• **Work required**:
Using the records below, count the lines containing "span" and give only the total.

---------- Extracted information ----------

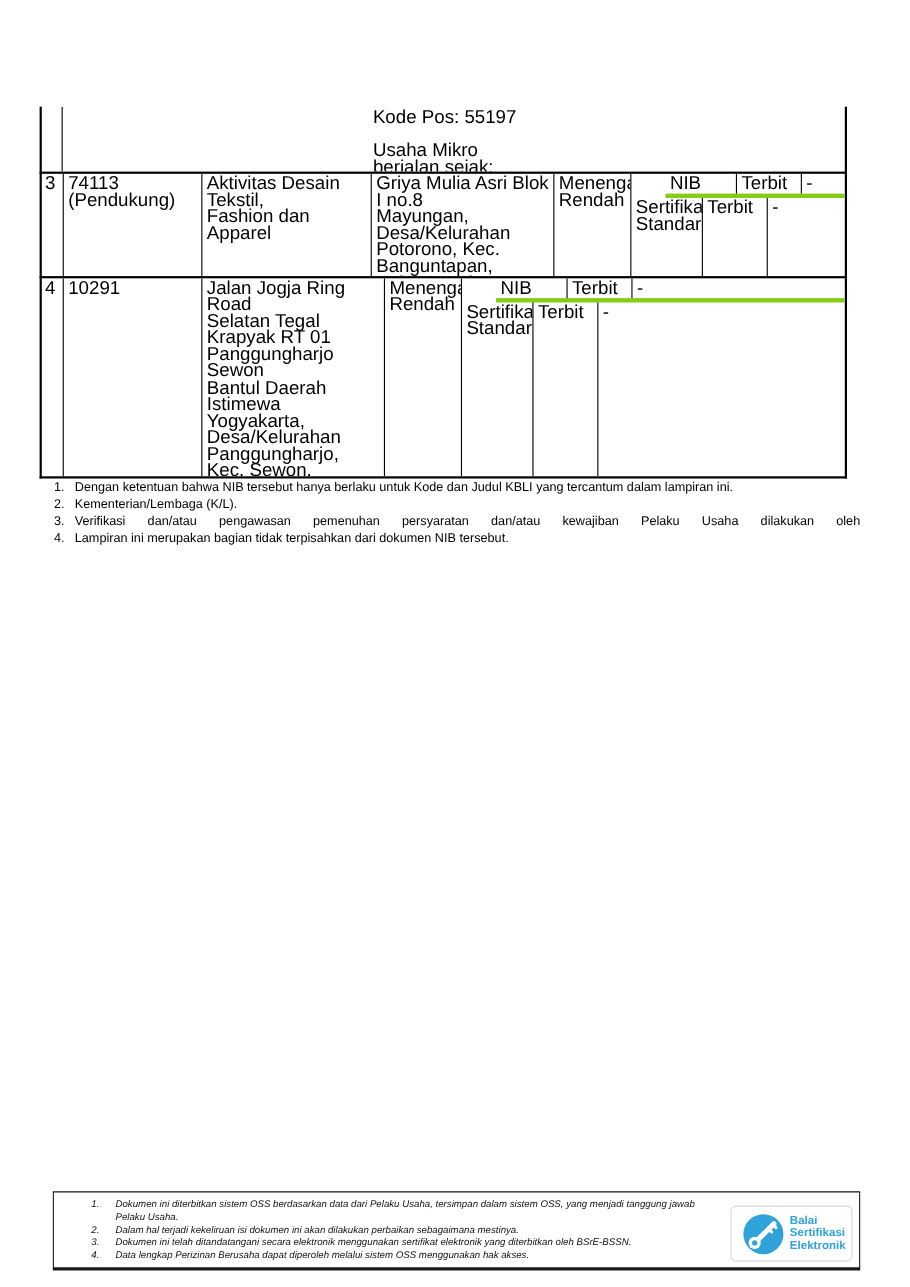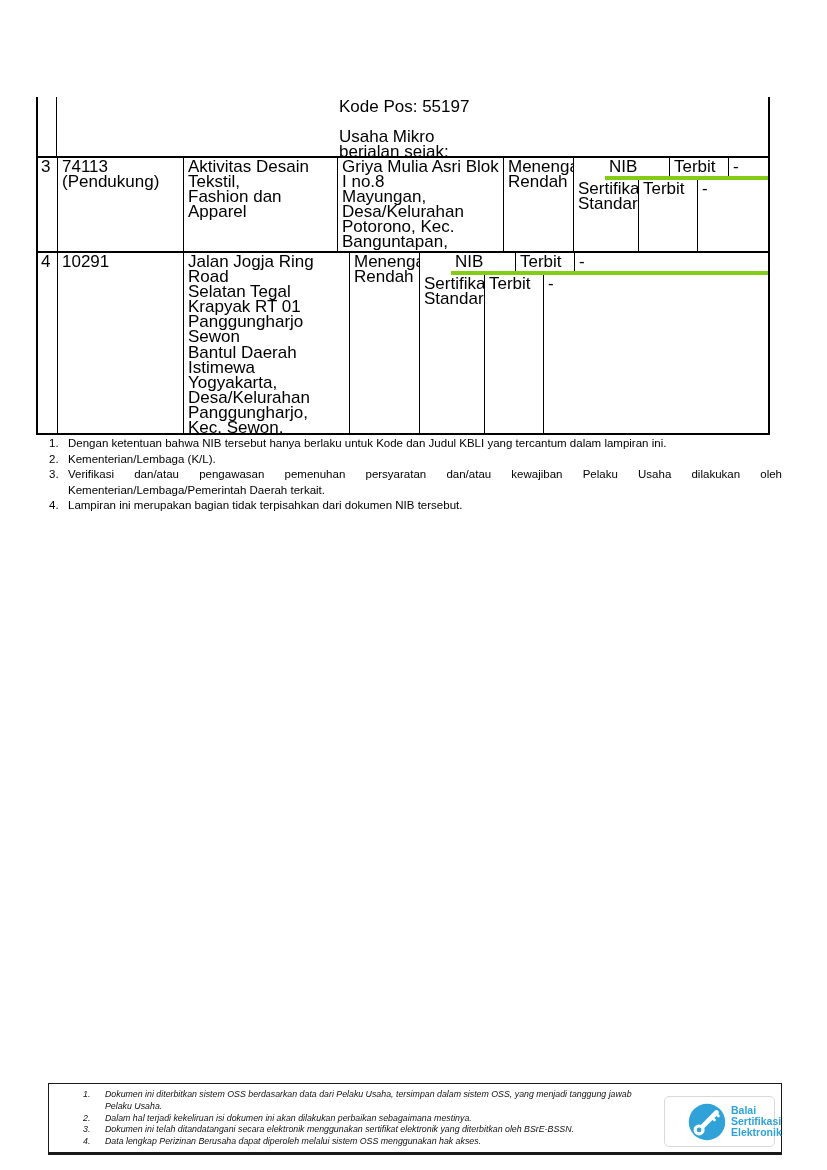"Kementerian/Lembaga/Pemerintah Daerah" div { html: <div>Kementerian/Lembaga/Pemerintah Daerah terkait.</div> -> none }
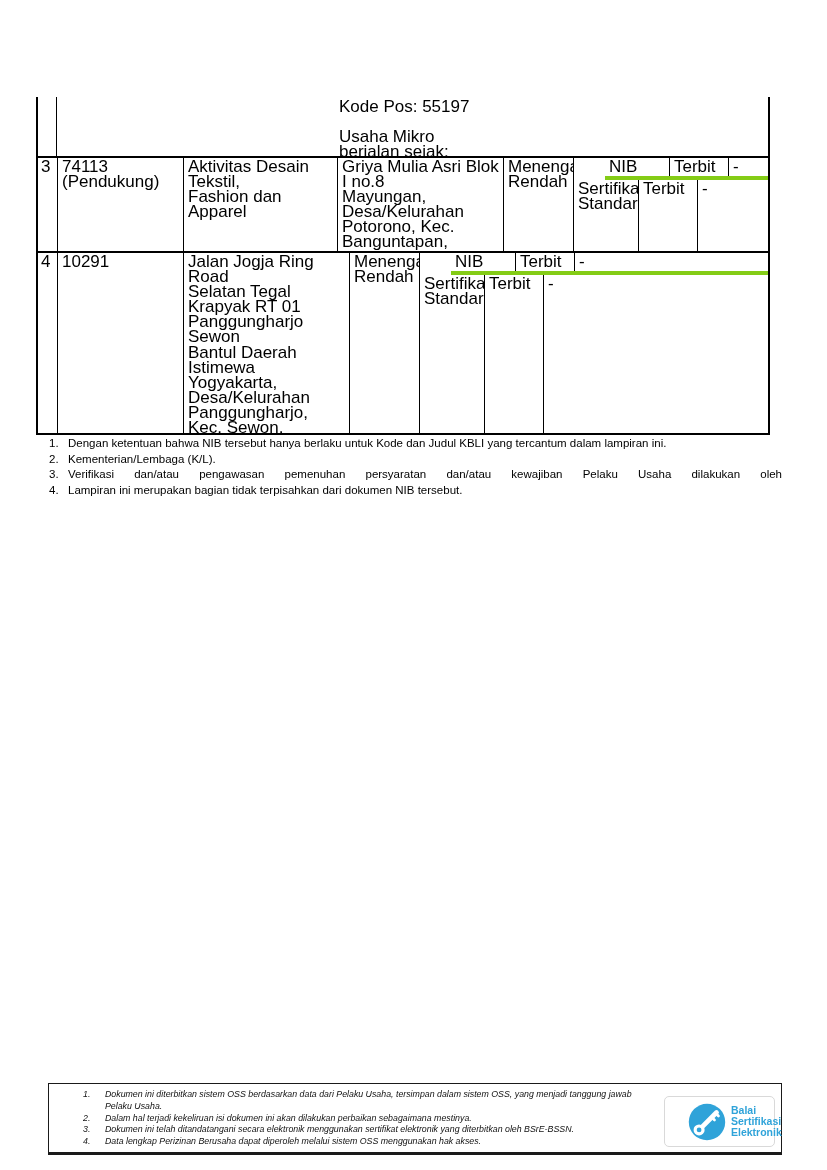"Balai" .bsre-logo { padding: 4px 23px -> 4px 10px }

----------
---------- Extracted information ----------

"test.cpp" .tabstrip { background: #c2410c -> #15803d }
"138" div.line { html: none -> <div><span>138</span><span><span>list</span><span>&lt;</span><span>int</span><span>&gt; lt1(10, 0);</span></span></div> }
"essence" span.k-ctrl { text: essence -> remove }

----------

• **Completed task**:
2